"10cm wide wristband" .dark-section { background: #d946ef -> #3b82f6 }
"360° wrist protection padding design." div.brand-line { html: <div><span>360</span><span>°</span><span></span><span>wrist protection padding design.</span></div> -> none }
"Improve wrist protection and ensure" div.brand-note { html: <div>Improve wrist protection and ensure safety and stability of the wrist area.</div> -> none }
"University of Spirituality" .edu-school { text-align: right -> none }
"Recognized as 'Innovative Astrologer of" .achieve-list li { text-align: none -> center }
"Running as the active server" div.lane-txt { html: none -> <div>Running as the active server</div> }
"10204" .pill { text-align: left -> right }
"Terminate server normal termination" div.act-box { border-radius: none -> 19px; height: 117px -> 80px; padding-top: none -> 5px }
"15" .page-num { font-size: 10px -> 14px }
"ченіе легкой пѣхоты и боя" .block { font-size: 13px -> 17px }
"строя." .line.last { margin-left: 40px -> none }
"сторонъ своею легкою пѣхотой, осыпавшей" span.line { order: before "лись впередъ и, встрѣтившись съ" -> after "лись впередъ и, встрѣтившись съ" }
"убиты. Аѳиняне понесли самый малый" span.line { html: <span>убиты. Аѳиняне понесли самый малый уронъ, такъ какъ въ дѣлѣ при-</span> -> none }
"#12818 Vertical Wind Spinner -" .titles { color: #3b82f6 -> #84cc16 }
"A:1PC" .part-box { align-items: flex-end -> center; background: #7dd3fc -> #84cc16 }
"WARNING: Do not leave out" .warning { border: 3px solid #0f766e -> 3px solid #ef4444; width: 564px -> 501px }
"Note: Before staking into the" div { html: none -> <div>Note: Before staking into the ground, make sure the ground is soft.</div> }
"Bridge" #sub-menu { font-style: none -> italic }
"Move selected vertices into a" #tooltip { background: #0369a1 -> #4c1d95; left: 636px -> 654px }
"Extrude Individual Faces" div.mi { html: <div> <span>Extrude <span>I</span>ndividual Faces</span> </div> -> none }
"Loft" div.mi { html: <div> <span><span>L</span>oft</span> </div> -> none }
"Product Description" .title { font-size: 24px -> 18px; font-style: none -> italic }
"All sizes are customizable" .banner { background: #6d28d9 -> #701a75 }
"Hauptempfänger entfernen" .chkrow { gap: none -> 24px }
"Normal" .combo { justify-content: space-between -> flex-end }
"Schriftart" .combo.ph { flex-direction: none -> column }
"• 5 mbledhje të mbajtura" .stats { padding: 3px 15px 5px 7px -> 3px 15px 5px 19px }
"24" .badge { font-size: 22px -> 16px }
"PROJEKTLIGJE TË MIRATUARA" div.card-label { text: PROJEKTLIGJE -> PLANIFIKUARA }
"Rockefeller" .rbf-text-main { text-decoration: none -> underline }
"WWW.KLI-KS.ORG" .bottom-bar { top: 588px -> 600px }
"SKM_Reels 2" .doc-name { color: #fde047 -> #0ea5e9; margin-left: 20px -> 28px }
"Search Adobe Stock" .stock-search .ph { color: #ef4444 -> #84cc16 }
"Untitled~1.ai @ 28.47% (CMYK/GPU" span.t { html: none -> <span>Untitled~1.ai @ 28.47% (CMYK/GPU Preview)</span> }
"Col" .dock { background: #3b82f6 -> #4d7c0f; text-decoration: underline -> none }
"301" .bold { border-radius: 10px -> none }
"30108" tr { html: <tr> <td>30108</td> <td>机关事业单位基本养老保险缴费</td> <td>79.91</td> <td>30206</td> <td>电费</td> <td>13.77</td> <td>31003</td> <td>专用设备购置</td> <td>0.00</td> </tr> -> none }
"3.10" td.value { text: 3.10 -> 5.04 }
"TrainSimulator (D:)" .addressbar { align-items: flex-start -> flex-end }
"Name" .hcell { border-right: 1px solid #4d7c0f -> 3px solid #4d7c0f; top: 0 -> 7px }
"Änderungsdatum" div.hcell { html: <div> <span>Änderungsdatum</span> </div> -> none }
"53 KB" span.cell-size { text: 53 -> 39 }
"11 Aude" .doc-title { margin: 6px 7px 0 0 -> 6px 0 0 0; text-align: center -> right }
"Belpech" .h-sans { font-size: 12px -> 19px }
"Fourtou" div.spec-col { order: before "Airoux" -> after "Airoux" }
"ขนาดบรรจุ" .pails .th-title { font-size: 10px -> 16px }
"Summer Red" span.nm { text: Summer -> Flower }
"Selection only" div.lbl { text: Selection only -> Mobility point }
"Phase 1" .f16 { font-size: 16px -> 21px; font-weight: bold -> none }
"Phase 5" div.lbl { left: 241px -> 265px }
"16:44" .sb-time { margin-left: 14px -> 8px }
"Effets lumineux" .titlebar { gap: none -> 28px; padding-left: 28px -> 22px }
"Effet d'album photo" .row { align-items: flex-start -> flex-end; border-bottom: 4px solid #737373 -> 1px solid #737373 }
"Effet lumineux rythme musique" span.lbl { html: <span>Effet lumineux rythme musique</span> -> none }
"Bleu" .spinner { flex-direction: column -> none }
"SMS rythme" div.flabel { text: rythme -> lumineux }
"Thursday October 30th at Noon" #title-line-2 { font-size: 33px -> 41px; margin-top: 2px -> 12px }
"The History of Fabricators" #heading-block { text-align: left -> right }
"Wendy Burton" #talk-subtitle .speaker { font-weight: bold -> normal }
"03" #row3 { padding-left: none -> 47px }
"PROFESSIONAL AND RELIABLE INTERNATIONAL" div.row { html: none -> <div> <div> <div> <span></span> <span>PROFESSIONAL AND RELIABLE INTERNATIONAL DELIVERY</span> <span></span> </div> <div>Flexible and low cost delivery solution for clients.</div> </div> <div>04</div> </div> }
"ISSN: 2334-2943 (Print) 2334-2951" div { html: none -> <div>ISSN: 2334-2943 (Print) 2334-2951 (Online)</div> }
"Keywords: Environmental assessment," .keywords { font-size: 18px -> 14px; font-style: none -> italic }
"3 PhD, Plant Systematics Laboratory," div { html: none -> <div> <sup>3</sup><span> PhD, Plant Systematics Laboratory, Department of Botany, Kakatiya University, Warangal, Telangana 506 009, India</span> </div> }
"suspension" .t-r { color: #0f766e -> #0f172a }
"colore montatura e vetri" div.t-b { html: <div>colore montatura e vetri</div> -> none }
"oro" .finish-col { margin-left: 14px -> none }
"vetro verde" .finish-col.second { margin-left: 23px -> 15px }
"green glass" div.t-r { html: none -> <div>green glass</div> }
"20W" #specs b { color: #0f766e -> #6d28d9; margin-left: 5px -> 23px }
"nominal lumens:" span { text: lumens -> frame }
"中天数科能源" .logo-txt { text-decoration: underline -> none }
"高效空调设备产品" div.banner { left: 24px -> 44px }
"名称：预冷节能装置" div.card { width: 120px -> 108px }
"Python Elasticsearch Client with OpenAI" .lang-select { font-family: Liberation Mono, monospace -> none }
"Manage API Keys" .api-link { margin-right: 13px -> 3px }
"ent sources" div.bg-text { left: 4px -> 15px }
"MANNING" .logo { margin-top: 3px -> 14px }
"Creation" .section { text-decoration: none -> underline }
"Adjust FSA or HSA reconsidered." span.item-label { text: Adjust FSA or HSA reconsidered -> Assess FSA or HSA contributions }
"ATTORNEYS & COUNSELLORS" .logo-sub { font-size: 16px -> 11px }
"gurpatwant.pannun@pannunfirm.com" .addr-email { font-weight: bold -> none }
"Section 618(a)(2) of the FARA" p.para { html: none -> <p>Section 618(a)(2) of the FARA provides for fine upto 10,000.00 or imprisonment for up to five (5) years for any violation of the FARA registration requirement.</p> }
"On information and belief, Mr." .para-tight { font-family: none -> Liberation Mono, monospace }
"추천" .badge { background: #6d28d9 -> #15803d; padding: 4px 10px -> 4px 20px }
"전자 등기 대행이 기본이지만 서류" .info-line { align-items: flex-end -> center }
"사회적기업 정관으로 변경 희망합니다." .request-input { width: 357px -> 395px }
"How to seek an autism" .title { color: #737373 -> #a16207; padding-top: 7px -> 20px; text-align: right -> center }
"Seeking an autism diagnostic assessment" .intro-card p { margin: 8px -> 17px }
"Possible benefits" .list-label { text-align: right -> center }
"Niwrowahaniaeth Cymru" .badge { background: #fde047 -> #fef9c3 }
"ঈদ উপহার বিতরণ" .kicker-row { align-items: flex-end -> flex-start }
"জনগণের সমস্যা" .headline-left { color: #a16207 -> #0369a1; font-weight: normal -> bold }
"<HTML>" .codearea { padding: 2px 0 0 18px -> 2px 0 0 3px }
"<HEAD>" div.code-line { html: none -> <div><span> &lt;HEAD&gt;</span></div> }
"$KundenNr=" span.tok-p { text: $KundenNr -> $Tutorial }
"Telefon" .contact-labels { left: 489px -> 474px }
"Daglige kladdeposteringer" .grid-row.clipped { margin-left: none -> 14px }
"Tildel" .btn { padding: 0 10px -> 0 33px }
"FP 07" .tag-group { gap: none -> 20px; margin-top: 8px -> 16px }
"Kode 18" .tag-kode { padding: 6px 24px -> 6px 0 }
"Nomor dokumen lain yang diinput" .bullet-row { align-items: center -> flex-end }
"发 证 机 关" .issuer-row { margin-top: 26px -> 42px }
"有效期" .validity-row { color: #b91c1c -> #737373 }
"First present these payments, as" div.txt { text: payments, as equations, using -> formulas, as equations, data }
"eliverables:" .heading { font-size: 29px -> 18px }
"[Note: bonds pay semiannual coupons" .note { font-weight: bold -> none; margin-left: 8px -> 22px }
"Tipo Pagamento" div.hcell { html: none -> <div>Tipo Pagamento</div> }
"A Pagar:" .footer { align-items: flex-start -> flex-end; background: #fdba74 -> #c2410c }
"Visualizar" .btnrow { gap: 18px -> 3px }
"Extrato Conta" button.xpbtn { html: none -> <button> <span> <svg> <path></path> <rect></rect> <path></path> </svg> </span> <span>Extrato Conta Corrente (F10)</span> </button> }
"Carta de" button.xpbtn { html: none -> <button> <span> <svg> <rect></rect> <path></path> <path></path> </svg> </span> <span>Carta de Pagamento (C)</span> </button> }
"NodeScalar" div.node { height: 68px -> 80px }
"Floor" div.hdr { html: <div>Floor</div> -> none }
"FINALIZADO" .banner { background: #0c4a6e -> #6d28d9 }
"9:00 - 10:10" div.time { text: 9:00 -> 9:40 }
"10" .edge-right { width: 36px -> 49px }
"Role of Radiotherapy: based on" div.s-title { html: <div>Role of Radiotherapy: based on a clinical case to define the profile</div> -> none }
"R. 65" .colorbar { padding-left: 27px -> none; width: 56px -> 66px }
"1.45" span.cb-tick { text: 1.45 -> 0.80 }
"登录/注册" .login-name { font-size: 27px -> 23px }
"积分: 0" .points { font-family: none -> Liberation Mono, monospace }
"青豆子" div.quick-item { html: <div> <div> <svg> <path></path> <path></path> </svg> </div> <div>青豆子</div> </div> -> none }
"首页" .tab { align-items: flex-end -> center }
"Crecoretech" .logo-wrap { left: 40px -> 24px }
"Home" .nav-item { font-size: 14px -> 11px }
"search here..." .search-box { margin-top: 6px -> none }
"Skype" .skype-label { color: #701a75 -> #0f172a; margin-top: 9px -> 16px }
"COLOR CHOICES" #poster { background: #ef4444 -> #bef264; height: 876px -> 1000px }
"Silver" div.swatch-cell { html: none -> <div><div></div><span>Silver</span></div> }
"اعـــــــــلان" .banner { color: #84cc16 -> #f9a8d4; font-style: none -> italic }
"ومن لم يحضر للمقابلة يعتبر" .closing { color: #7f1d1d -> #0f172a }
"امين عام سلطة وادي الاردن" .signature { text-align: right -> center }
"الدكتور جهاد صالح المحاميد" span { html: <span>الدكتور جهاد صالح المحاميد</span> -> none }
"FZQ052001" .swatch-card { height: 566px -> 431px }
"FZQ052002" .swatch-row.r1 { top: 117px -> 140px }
━━━
**WHAT IS REQUIRED**
Find the lines in the material above that include the string "autism", and state how many there are without any other text.

**EXERCISE RESULT**
2